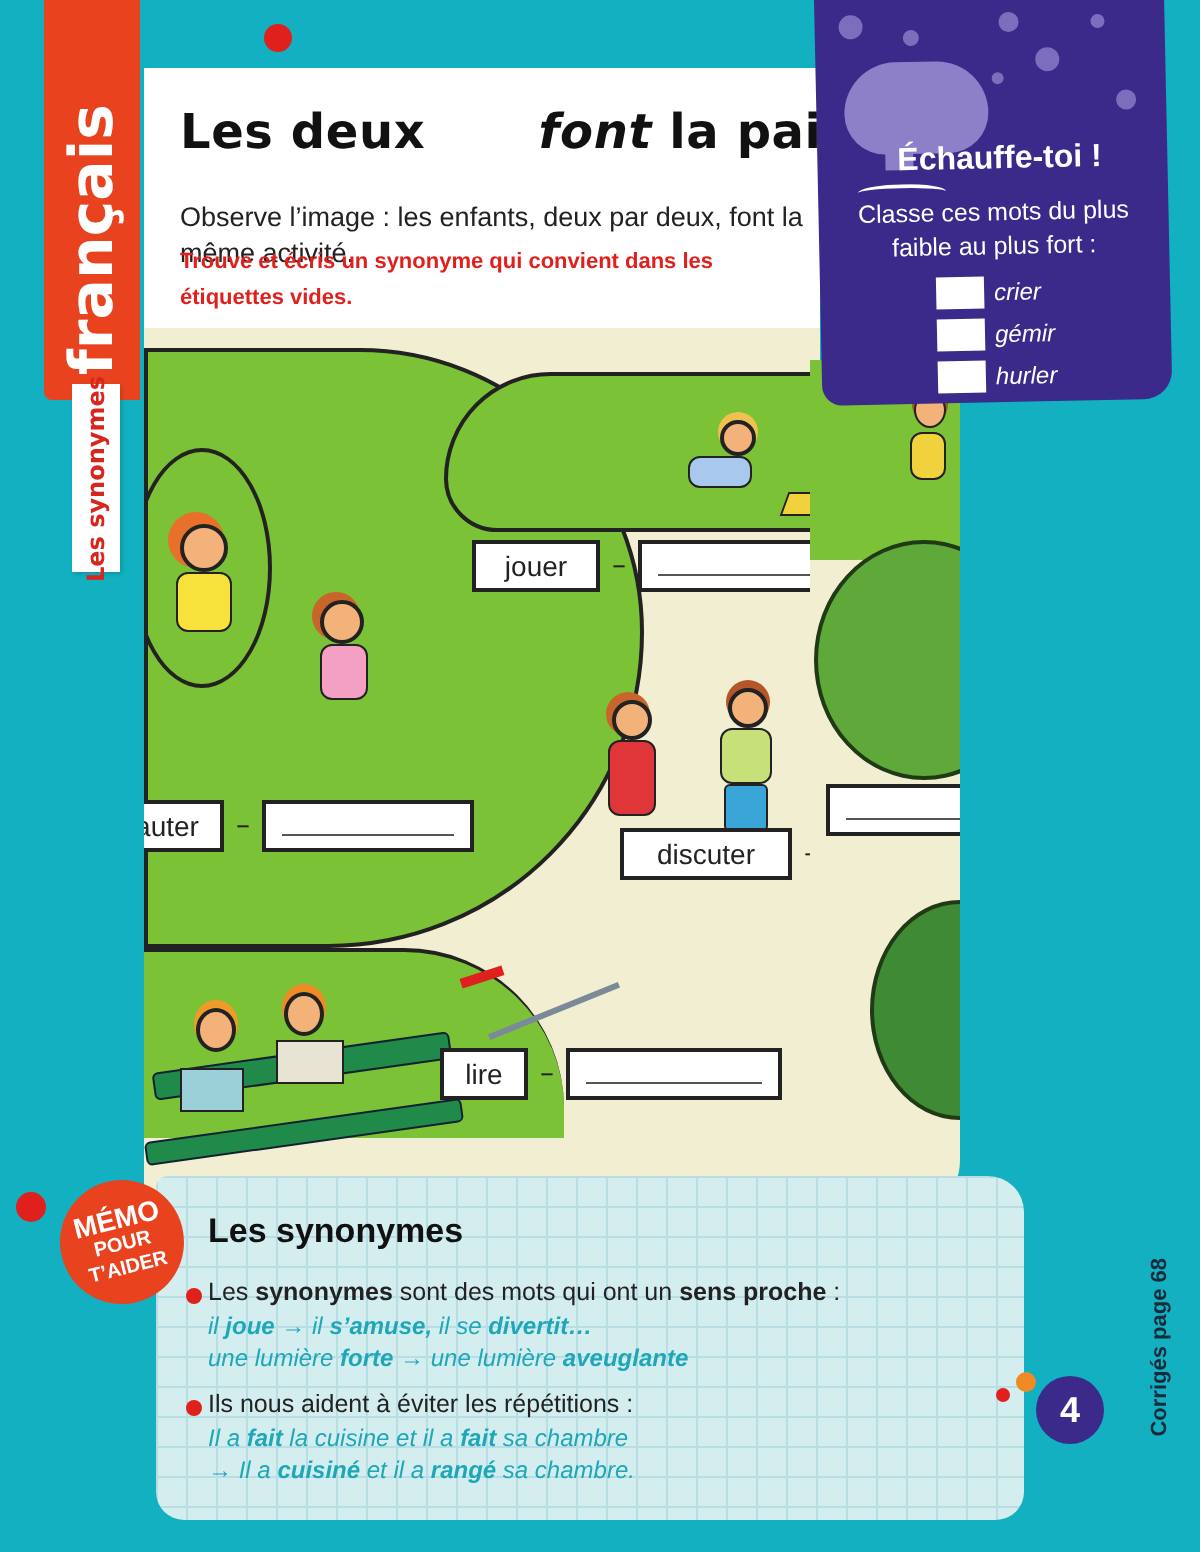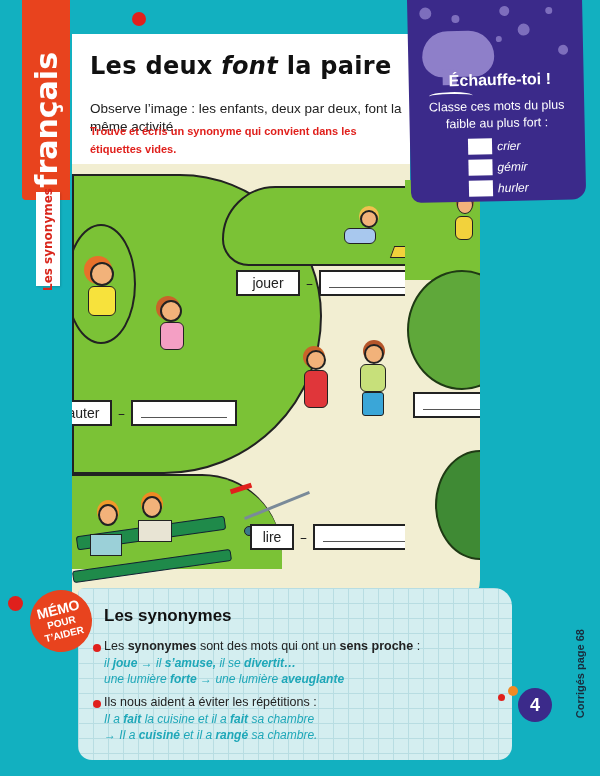--- a/index.html
+++ b/index.html
@@ -24,7 +24,7 @@
   .tab-synonymes span { writing-mode: vertical-rl; transform: rotate(180deg); color: #d9261c; font-weight: bold; font-size: 12px; white-space: nowrap; }
 
   .title { position: absolute; left: 90px; top: 52px; font-family: "DejaVu Sans", sans-serif; font-weight: bold; font-size: 24px; color: #111; letter-spacing: 0.3px; }
-  .title i { font-style: italic; }
+  .title i { font-style: italic; margin-left: 48px; }
   .intro { position: absolute; left: 90px; top: 100px; width: 320px; font-size: 13.5px; line-height: 18px; color: #222; font-family: "Liberation Sans", sans-serif; }
   .instr { position: absolute; left: 90px; top: 122px; width: 320px; font-size: 11px; line-height: 18px; color: #e0201c; font-weight: bold; font-family: "Liberation Sans", sans-serif; }
 

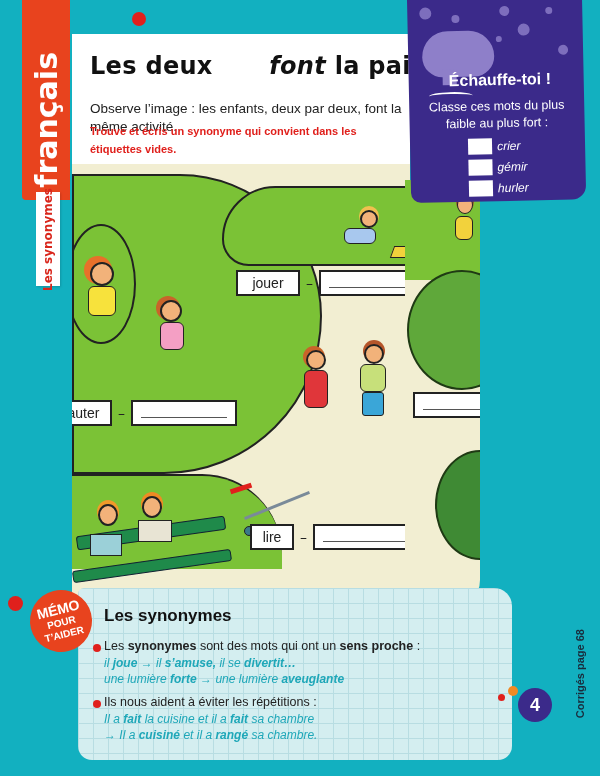--- a/index.html
+++ b/index.html
@@ -132,6 +132,10 @@
           </div>
       </div>
 
+      <div class="label-pair" style="left:238px;top:240px;">
+        <div class="word-box" style="width:86px;justify-content:center;">discuter</div>
+        <span class="dash">–</span>
+      </div>
 
       <div class="label-pair" style="left:148px;top:350px;margin-left:30px;">
         <div class="word-box" style="width:44px;justify-content:center;">lire</div>

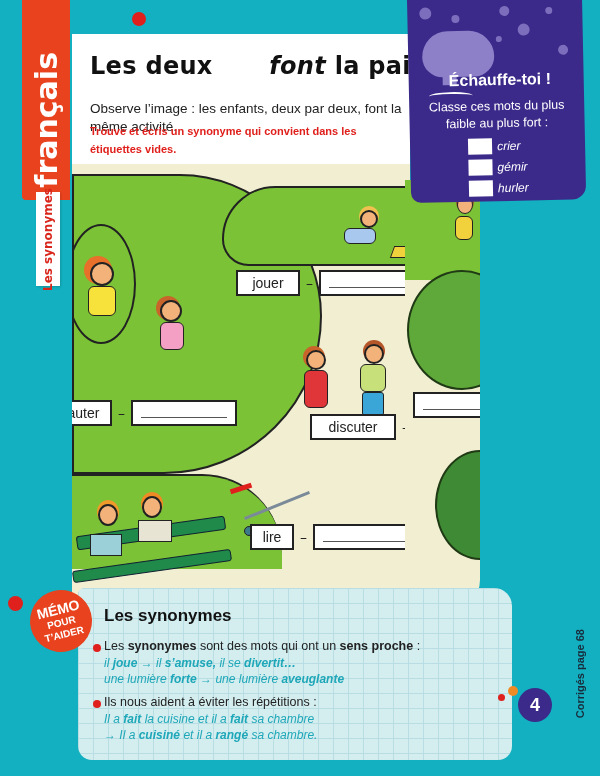--- a/index.html
+++ b/index.html
@@ -137,7 +137,7 @@
         <span class="dash">–</span>
       </div>
 
-      <div class="label-pair" style="left:148px;top:350px;margin-left:30px;">
+      <div class="label-pair" style="left:148px;top:350px;">
         <div class="word-box" style="width:44px;justify-content:center;">lire</div>
         <span class="dash">–</span>
         <div class="answer-box" style="width:108px;">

++++++++++++++++++++

> [THE PROBLEM]: A count is needed of the lines in the entries that contain "family". Supply only that number.

> [THE ANSWER]: 3